Saved entries
☆ ☆ ☆

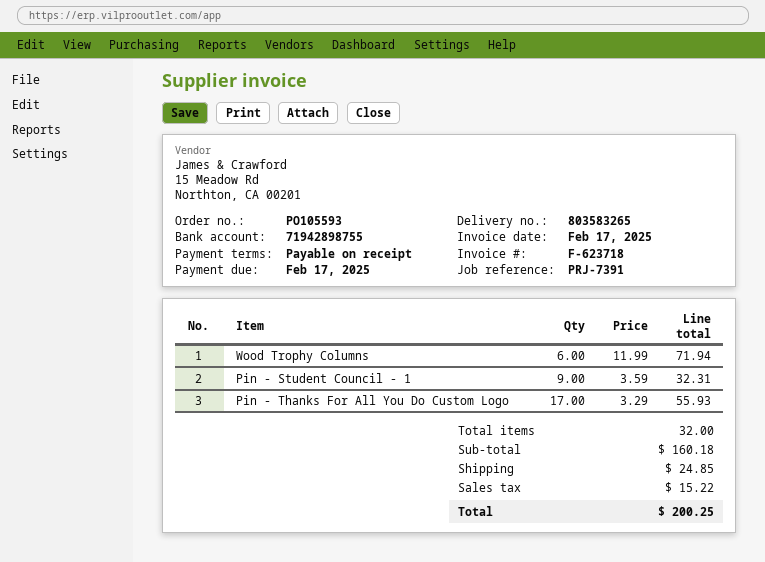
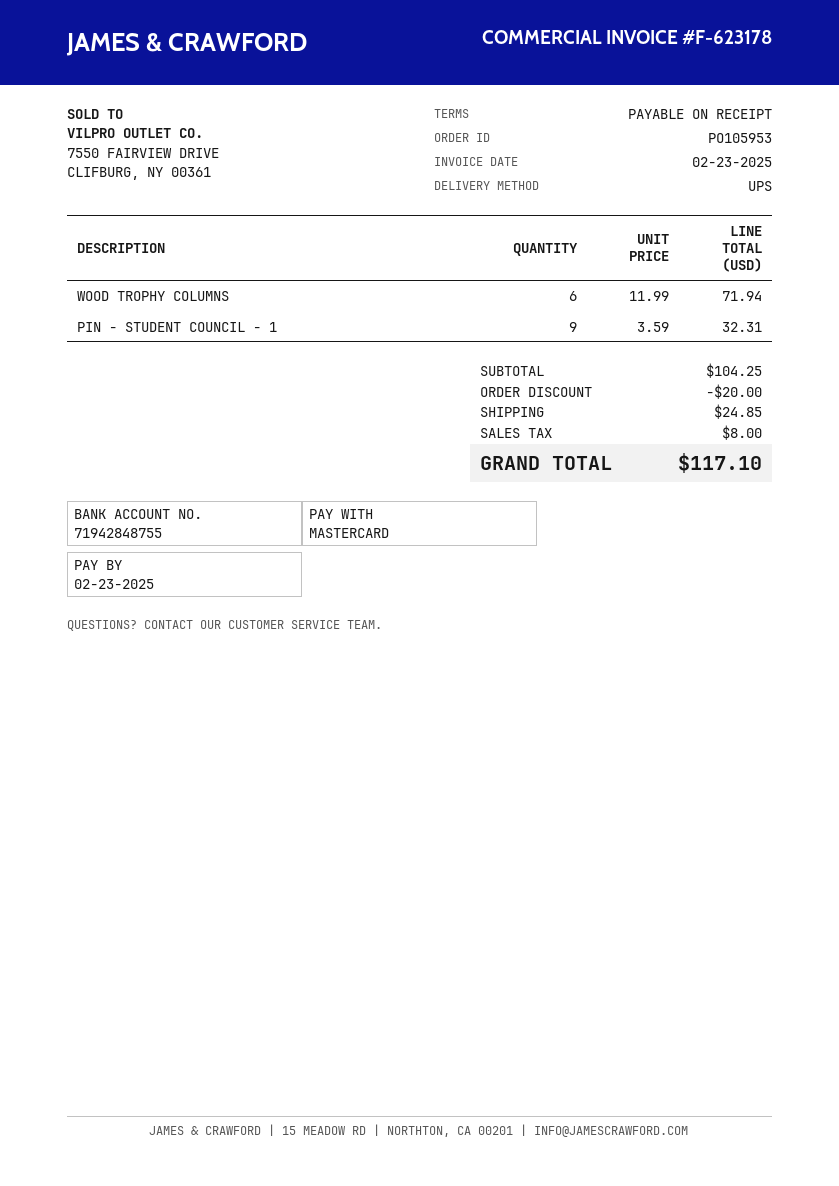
order number: PO105593 -> PO105953
invoice number: F-623718 -> F-623178
invoice date: 2025-02-17 -> 2025-02-23
due date: 2025-02-17 -> 2025-02-23
bank account: 71942898755 -> 71942848755
Pin - Thanks For All You Do Custom Logo: 17 x 3.29 = 55.93 -> none
subtotal: 160.18 -> 104.25
discount: none -> 20.00
tax: 15.22 -> 8.00
total: 200.25 -> 117.10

☆ ☆ ☆

• **DIRECTIONS FOR THIS TASK**: Write out every entry above exactly, minus the pictures.

• **OUTPUT BELOW**:
order number: PO105593 -> PO105953
invoice number: F-623718 -> F-623178
invoice date: 2025-02-17 -> 2025-02-23
due date: 2025-02-17 -> 2025-02-23
bank account: 71942898755 -> 71942848755
Pin - Thanks For All You Do Custom Logo: 17 x 3.29 = 55.93 -> none
subtotal: 160.18 -> 104.25
discount: none -> 20.00
tax: 15.22 -> 8.00
total: 200.25 -> 117.10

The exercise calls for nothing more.